** Raw data follows **
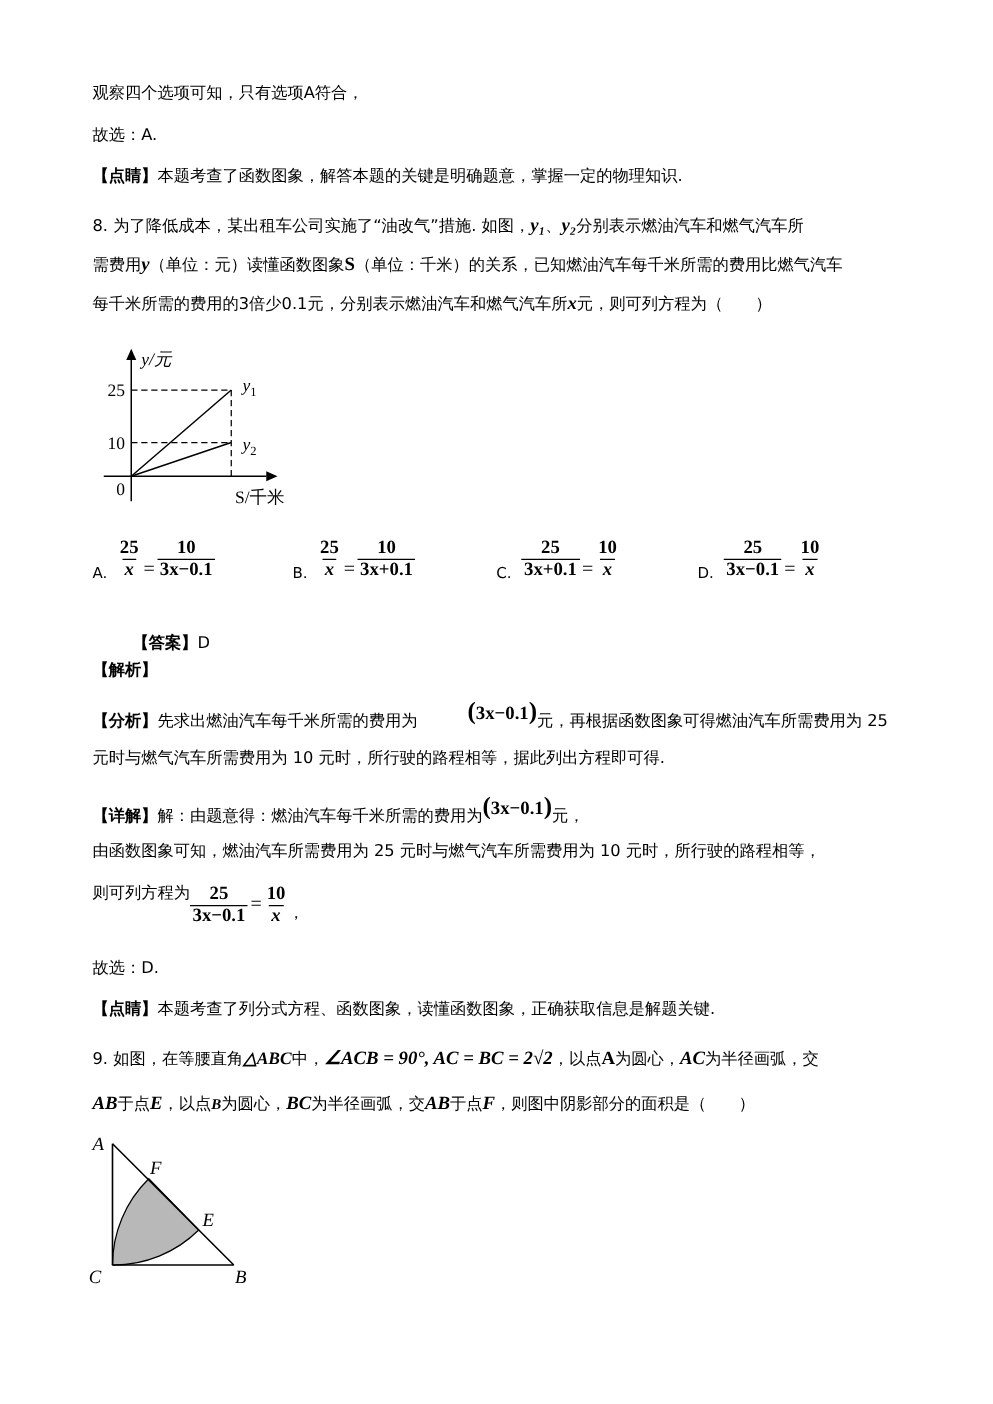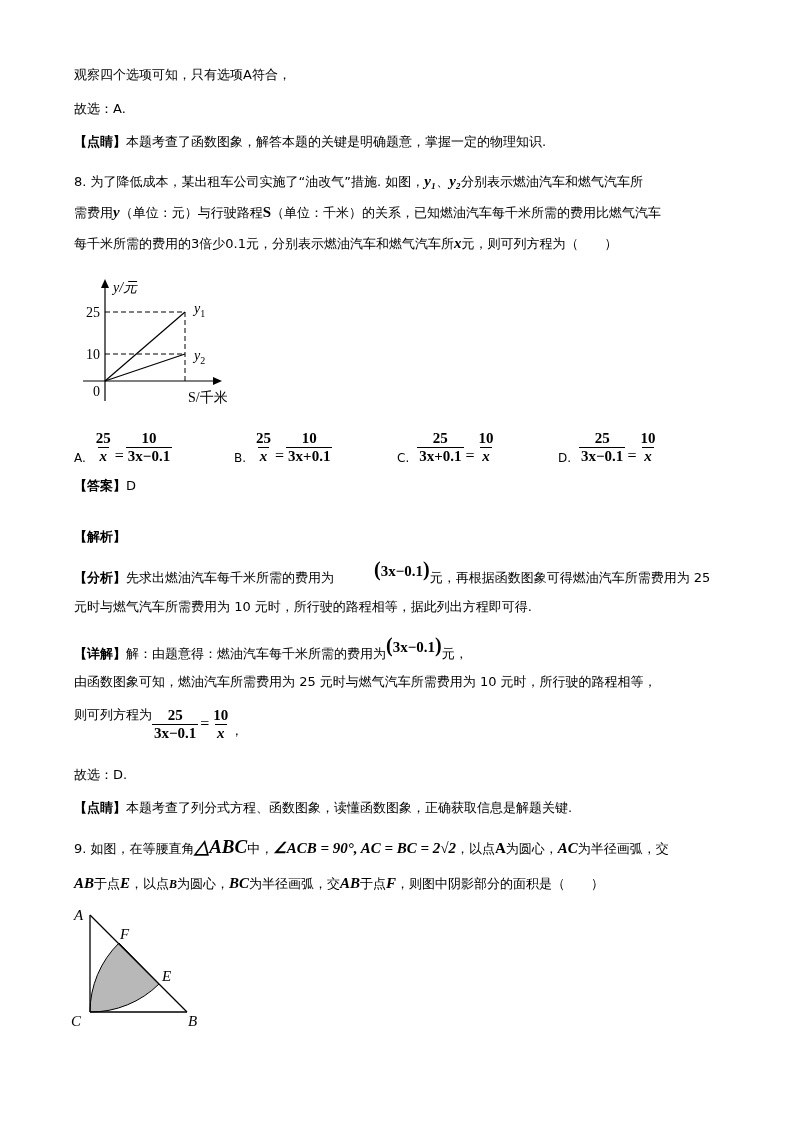--- a/index.html
+++ b/index.html
@@ -36,7 +36,7 @@
   <span>8. 为了降低成本，某出租车公司实施了“油改气”措施. 如图，</span><span class="m">y₁</span><span>、</span><span class="m">y₂</span><span>分别表示燃油汽车和燃气汽车所</span>
 </div>
 <div class="line" style="top:203px;">
-  <span>需费用</span><span class="m">y</span><span>（单位：元）与行驶路程</span><span class="mb">S</span><span>（单位：千米）的关系，已知燃油汽车每千米所需的费用比燃气汽车</span>
+  <span>需费用</span><span class="m">y</span><span>（单位：元）读懂函数图象</span><span class="mb">S</span><span>（单位：千米）的关系，已知燃油汽车每千米所需的费用比燃气汽车</span>
 </div>
 <div class="line" style="top:234px;">
   <span>每千米所需的费用的3倍少0.1元，分别表示燃油汽车和燃气汽车所</span><span class="m">x</span><span>元，则可列方程为（　　）</span>

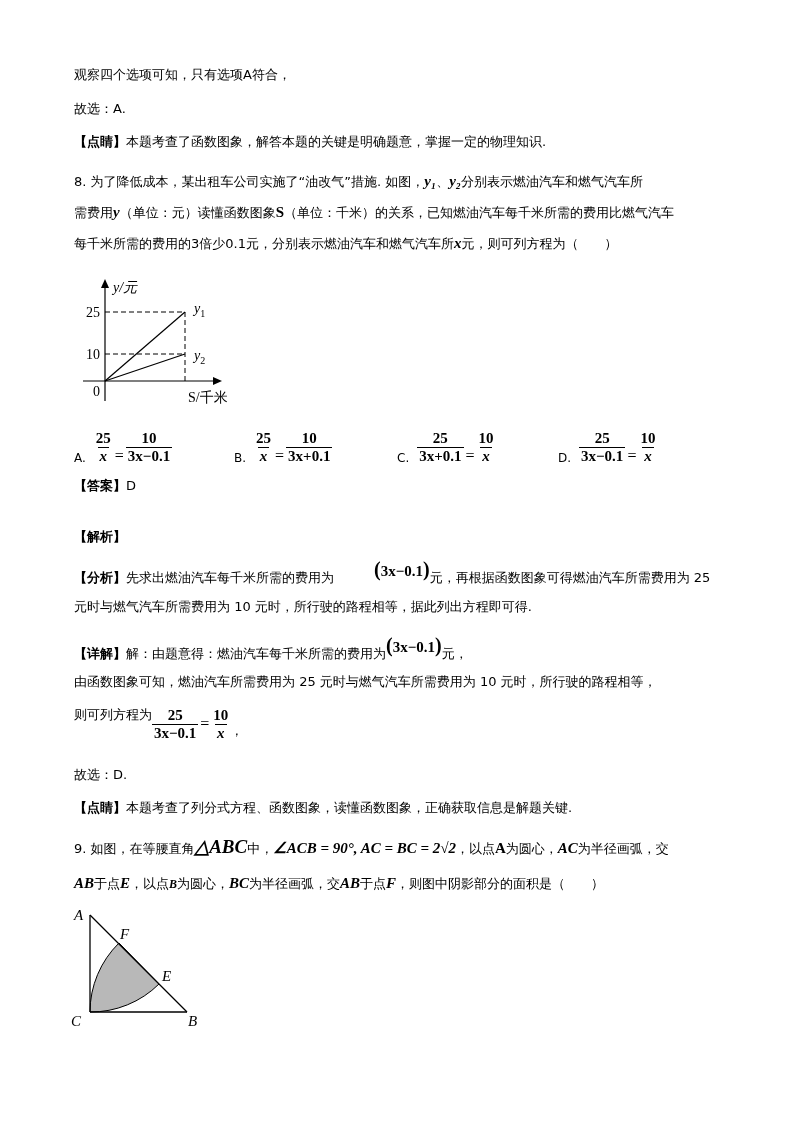--- a/index.html
+++ b/index.html
@@ -114,7 +114,7 @@
     </span>
 </div>
 
-<div class="line" style="top:477px;">
+<div class="line" style="top:506px;margin-left:32px;">
   <b>【答案】</b><span>D</span>
 </div>
 <div class="line" style="top:528px;">

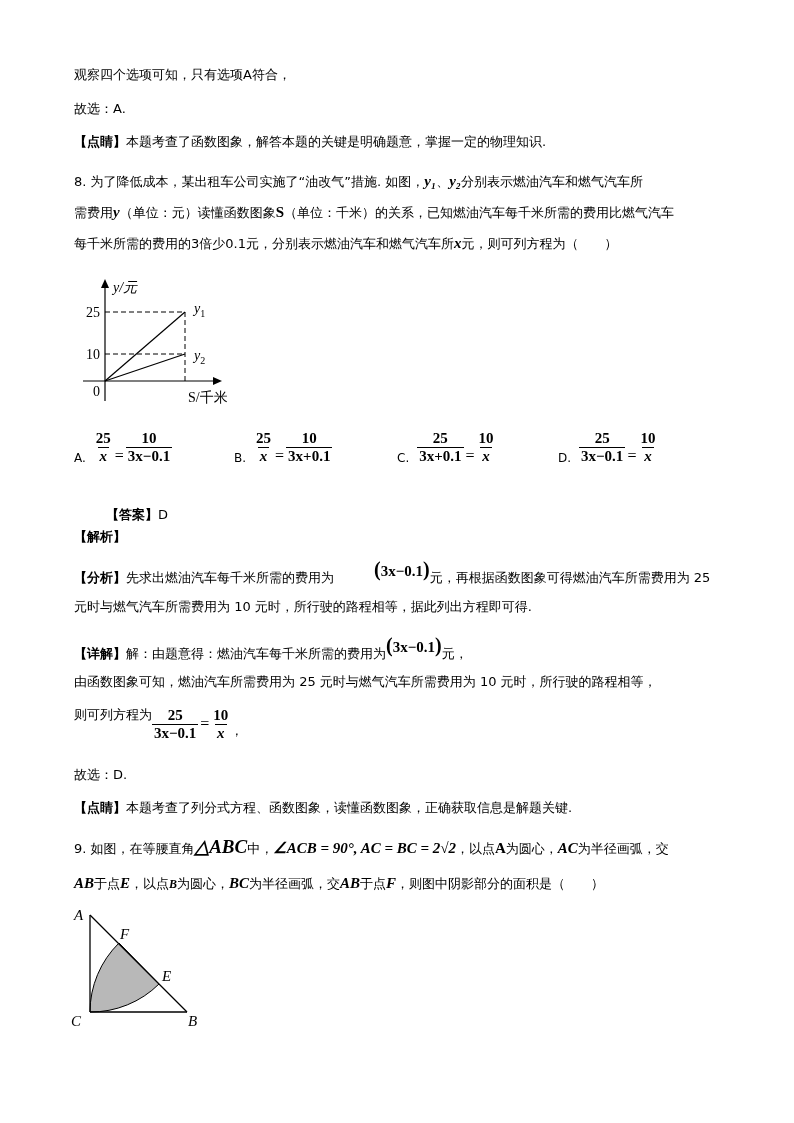--- a/index.html
+++ b/index.html
@@ -150,7 +150,7 @@
 </div>
 
 <div class="line" style="top:838px;">
-  <span>9. 如图，在等腰直角</span><span class="m" style="font-size:19px;">△ABC</span><span>中，</span><span class="m">∠ACB = 90°, AC = BC = 2√2</span><span>，以点</span><span class="mb">A</span><span>为圆心，</span><span class="m">AC</span><span>为半径画弧，交</span>
+  <span>9. 如图，在等腰直角</span><span class="m" style="font-size:14px;">△ABC</span><span>中，</span><span class="m">∠ACB = 90°, AC = BC = 2√2</span><span>，以点</span><span class="mb">A</span><span>为圆心，</span><span class="m">AC</span><span>为半径画弧，交</span>
 </div>
 <div class="line" style="top:874px;">
   <span class="m">AB</span><span>于点</span><span class="m">E</span><span>，以点</span><span class="m" style="font-size:12px;">B</span><span>为圆心，</span><span class="m">BC</span><span>为半径画弧，交</span><span class="m">AB</span><span>于点</span><span class="m">F</span><span>，则图中阴影部分的面积是（　　）</span>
** End of Raw data **
## What you are asked to do
With the pictures omitted, reproduce the data above exactly.

## Answer to the problem
--- a/index.html
+++ b/index.html
@@ -36,7 +36,7 @@
   <span>8. 为了降低成本，某出租车公司实施了“油改气”措施. 如图，</span><span class="m">y₁</span><span>、</span><span class="m">y₂</span><span>分别表示燃油汽车和燃气汽车所</span>
 </div>
 <div class="line" style="top:203px;">
-  <span>需费用</span><span class="m">y</span><span>（单位：元）与行驶路程</span><span class="mb">S</span><span>（单位：千米）的关系，已知燃油汽车每千米所需的费用比燃气汽车</span>
+  <span>需费用</span><span class="m">y</span><span>（单位：元）读懂函数图象</span><span class="mb">S</span><span>（单位：千米）的关系，已知燃油汽车每千米所需的费用比燃气汽车</span>
 </div>
 <div class="line" style="top:234px;">
   <span>每千米所需的费用的3倍少0.1元，分别表示燃油汽车和燃气汽车所</span><span class="m">x</span><span>元，则可列方程为（　　）</span>

--- a/index.html
+++ b/index.html
@@ -114,7 +114,7 @@
     </span>
 </div>
 
-<div class="line" style="top:477px;">
+<div class="line" style="top:506px;margin-left:32px;">
   <b>【答案】</b><span>D</span>
 </div>
 <div class="line" style="top:528px;">

--- a/index.html
+++ b/index.html
@@ -150,7 +150,7 @@
 </div>
 
 <div class="line" style="top:838px;">
-  <span>9. 如图，在等腰直角</span><span class="m" style="font-size:19px;">△ABC</span><span>中，</span><span class="m">∠ACB = 90°, AC = BC = 2√2</span><span>，以点</span><span class="mb">A</span><span>为圆心，</span><span class="m">AC</span><span>为半径画弧，交</span>
+  <span>9. 如图，在等腰直角</span><span class="m" style="font-size:14px;">△ABC</span><span>中，</span><span class="m">∠ACB = 90°, AC = BC = 2√2</span><span>，以点</span><span class="mb">A</span><span>为圆心，</span><span class="m">AC</span><span>为半径画弧，交</span>
 </div>
 <div class="line" style="top:874px;">
   <span class="m">AB</span><span>于点</span><span class="m">E</span><span>，以点</span><span class="m" style="font-size:12px;">B</span><span>为圆心，</span><span class="m">BC</span><span>为半径画弧，交</span><span class="m">AB</span><span>于点</span><span class="m">F</span><span>，则图中阴影部分的面积是（　　）</span>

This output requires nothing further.